The three-dimensional structures of the long-chain mammalian scorpion β-toxin CssII from Centruroides suffusus suffusus and of its recombinant form, HisrCssII, were determined by NMR. The neurotoxin CssII (nCssII) is a 66 amino acid long peptide with four disulfide bridges; it is the most abundant and deadly toxin from the venom of this scorpion. Both native and recombinant CssII structures were determined by nuclear magnetic resonance using a total of 828 sequential distance constraints derived from the volume integration of the cross peaks observed in 2D NOESY spectra. Both nCssII and HisrCssII structures display a mixed α/β fold stabilized by four disulfide bridges formed between pairs of cysteines: C1-C8, C2-C5, C3-C6, and C4-C7 (the numbers indicate the relative positions of the cysteine residues in the primary structure), with a distortion induced by two cis-prolines in its C-terminal part. The native CssII electrostatic surface was compared to both the recombinant one and to the Cn2 toxin, from the scorpion Centruroides noxius, which is also toxic to mammals. Structural features such N- and C-terminal differences could influence toxin specificity and affinity towards isoforms of different sub-types of Na(v) channels.     

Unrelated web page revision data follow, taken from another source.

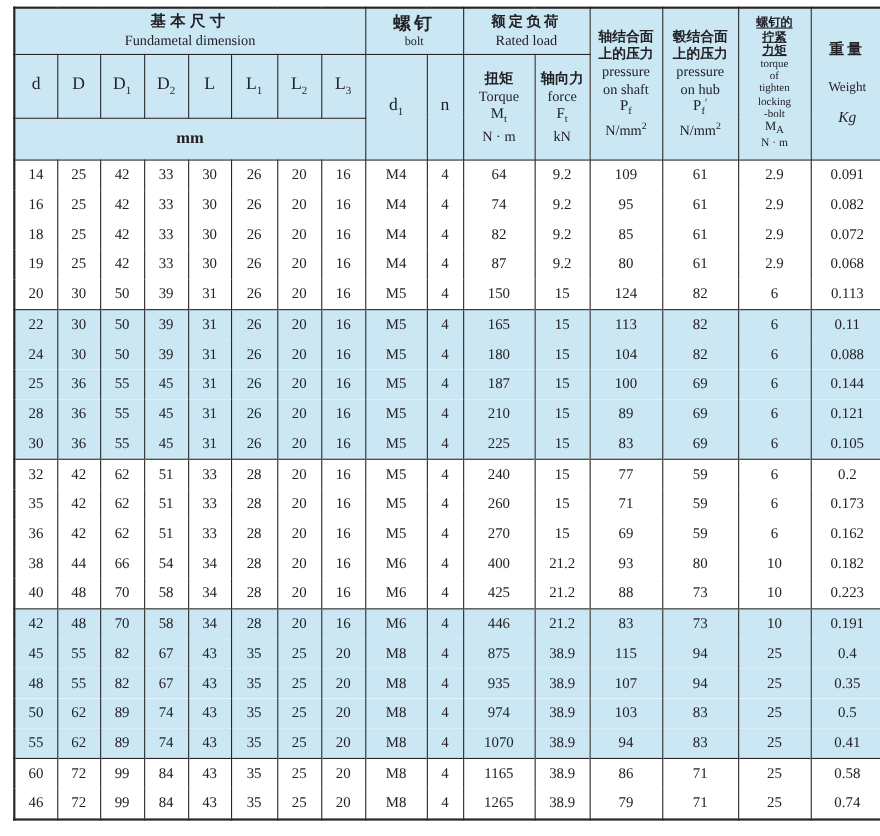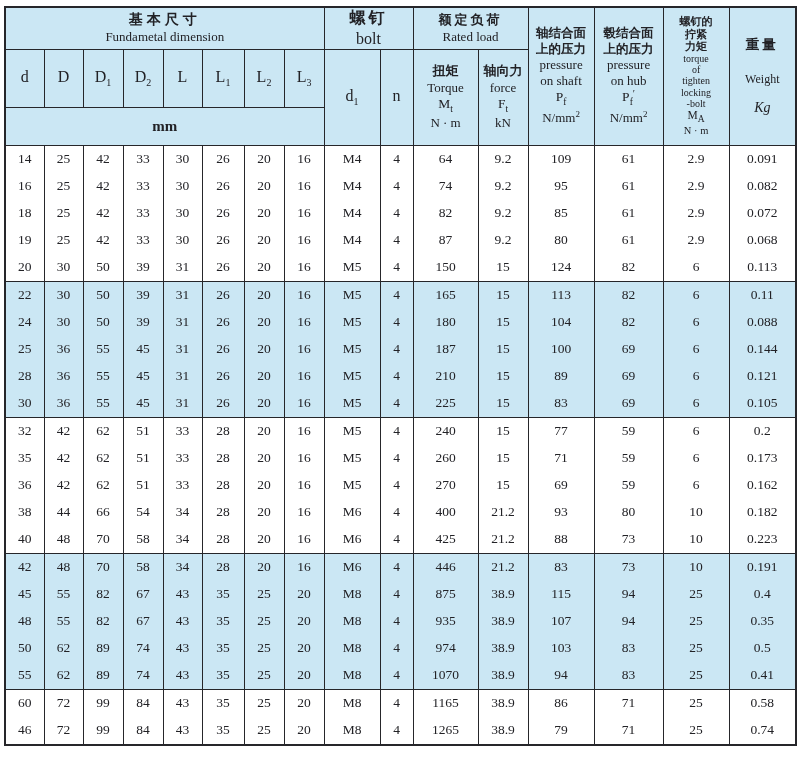"基本尺寸" .sheet { padding: 6px 4px 0 4px -> 6px 4px 0 12px }
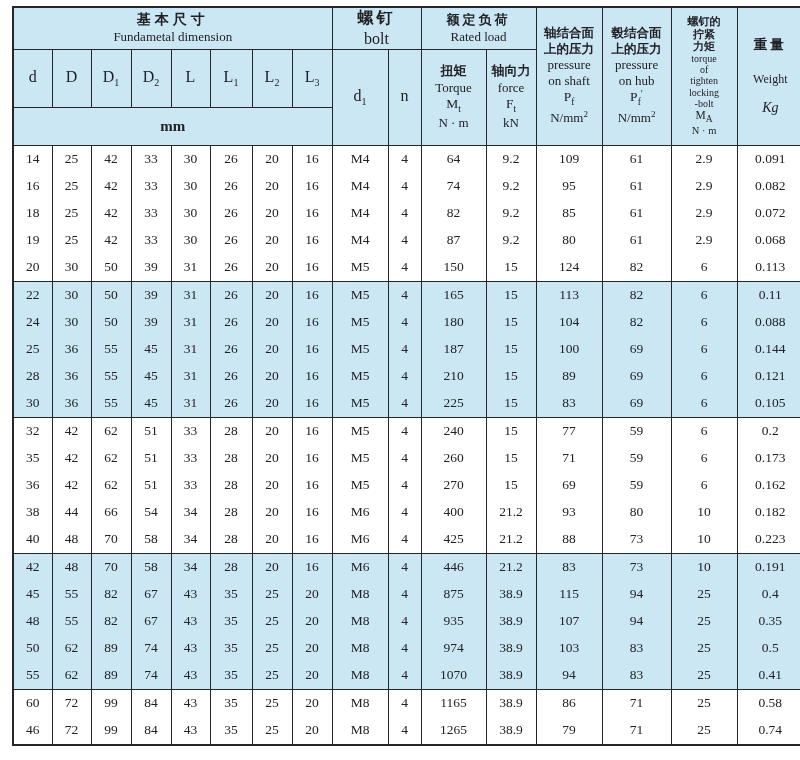"螺钉的" .ma-cell .zh { text-decoration: none -> underline }
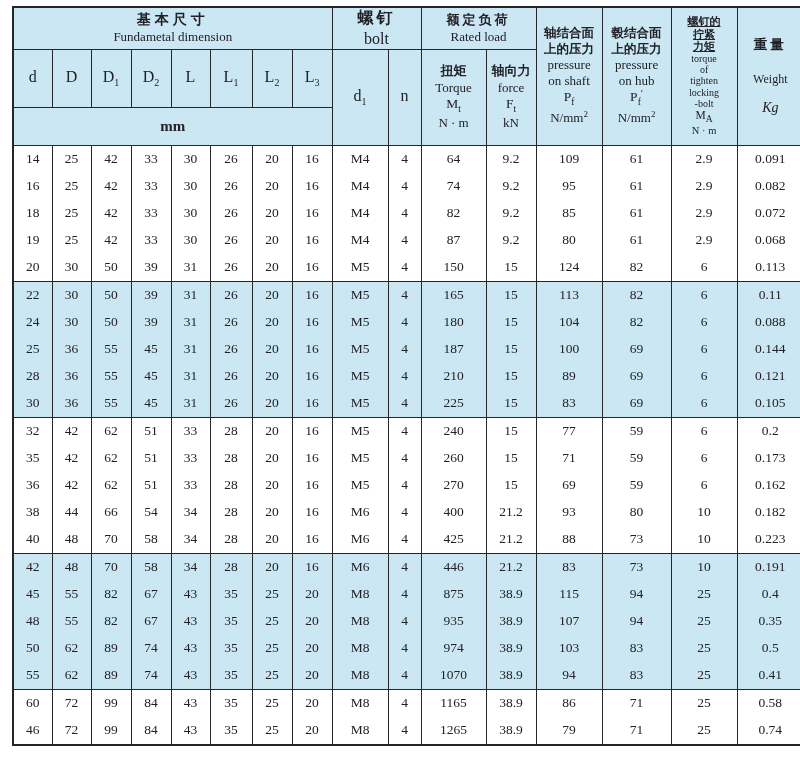"bolt" div.en { font-size: 16px -> 11px }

New tricks of an old pattern: structural versatility of scorpion toxins with common cysteine spacing

Scorpion venoms are a rich source of K(+) channel-blocking peptides. For the most part, they are structurally related small disulfide-rich proteins containing a conserved pattern of six cysteines that is assumed to dictate their common three-dimensional folding. In the conventional pattern, two disulfide bridges connect an α-helical segment to the C-terminal strand of a double- or triple-stranded β-sheet, conforming a cystine-stabilized α/β scaffold (CSα/β). Here we show that two K(+) channel-blocking peptides from Tityus scorpions conserve the cysteine spacing of common scorpion venom peptides but display an unconventional disulfide pattern, accompanied by a complete rearrangement of the secondary structure topology into a CS helix-loop-helix fold. Sequence and structural comparisons of the peptides adopting this novel fold suggest that it would be a new elaboration of the widespread CSα/β scaffold, thus revealing an unexpected structural versatility of these small disulfide-rich proteins. Acknowledgment of such versatility is important to understand how venom structural complexity emerged on a limited number of molecular scaffolds.